# [What you will do]
An exact copy of the data below is needed; please leave out any pictures.

# [Change detection data]
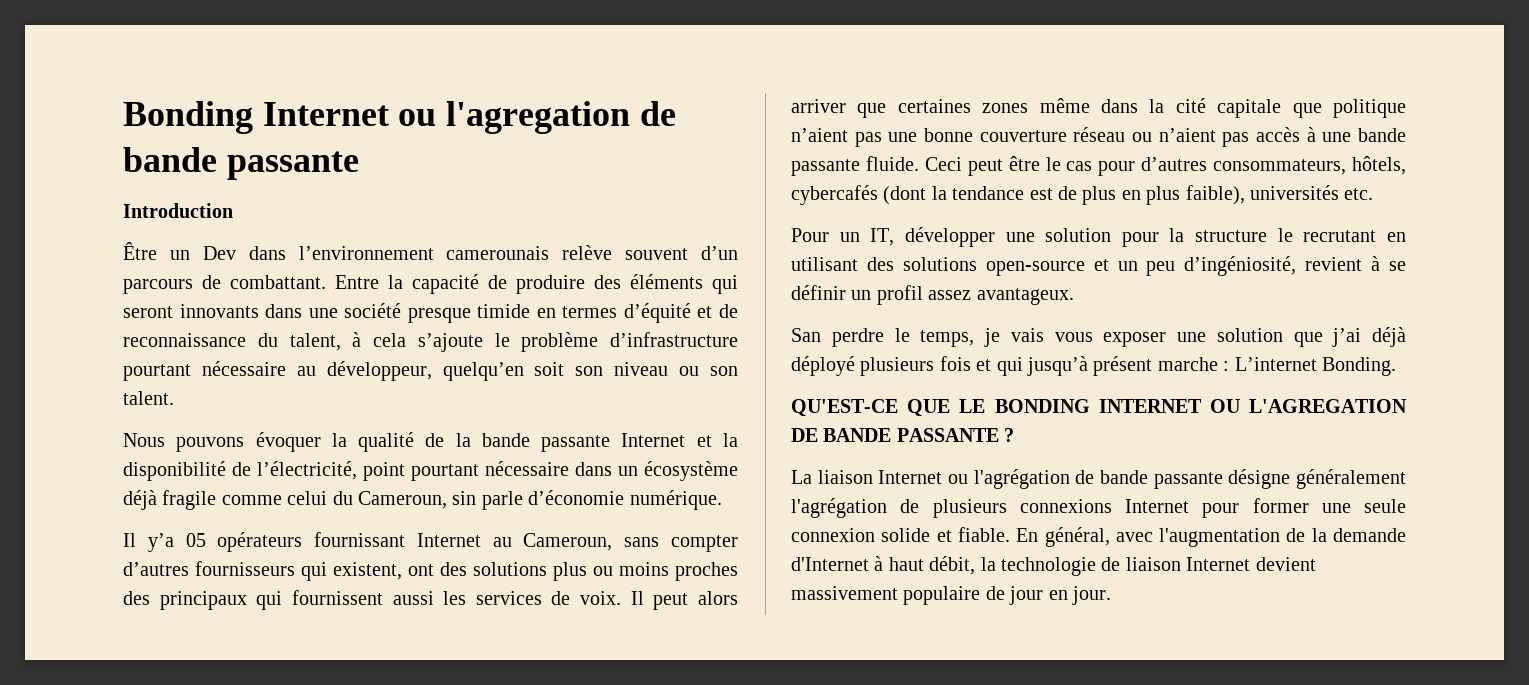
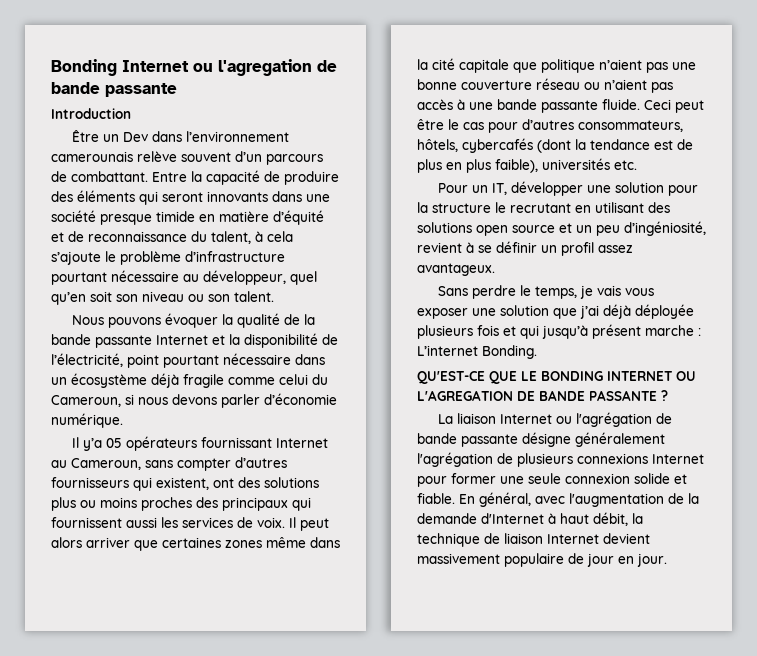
[562,306,618,318] termes -> [219,211,269,222] matière
[442,362,524,381] quelqu’en -> [290,271,317,285] [51,292,86,305] quel qu’en
[452,491,523,510] sin parle -> [125,394,260,408] si nous devons parler
[985,261,1085,276] open-source -> [476,225,555,236] open source
[791,328,821,342] San -> [437,286,468,296] Sans
[791,356,855,376] déployé -> [635,304,694,319] déployée
[1001,557,1096,576] technologie -> [417,533,480,547] technique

# [Answer box]
[562,306,618,318] termes -> [219,211,269,222] matière
[442,362,524,381] quelqu’en -> [290,271,317,285] [51,292,86,305] quel qu’en
[452,491,523,510] sin parle -> [125,394,260,408] si nous devons parler
[985,261,1085,276] open-source -> [476,225,555,236] open source
[791,328,821,342] San -> [437,286,468,296] Sans
[791,356,855,376] déployé -> [635,304,694,319] déployée
[1001,557,1096,576] technologie -> [417,533,480,547] technique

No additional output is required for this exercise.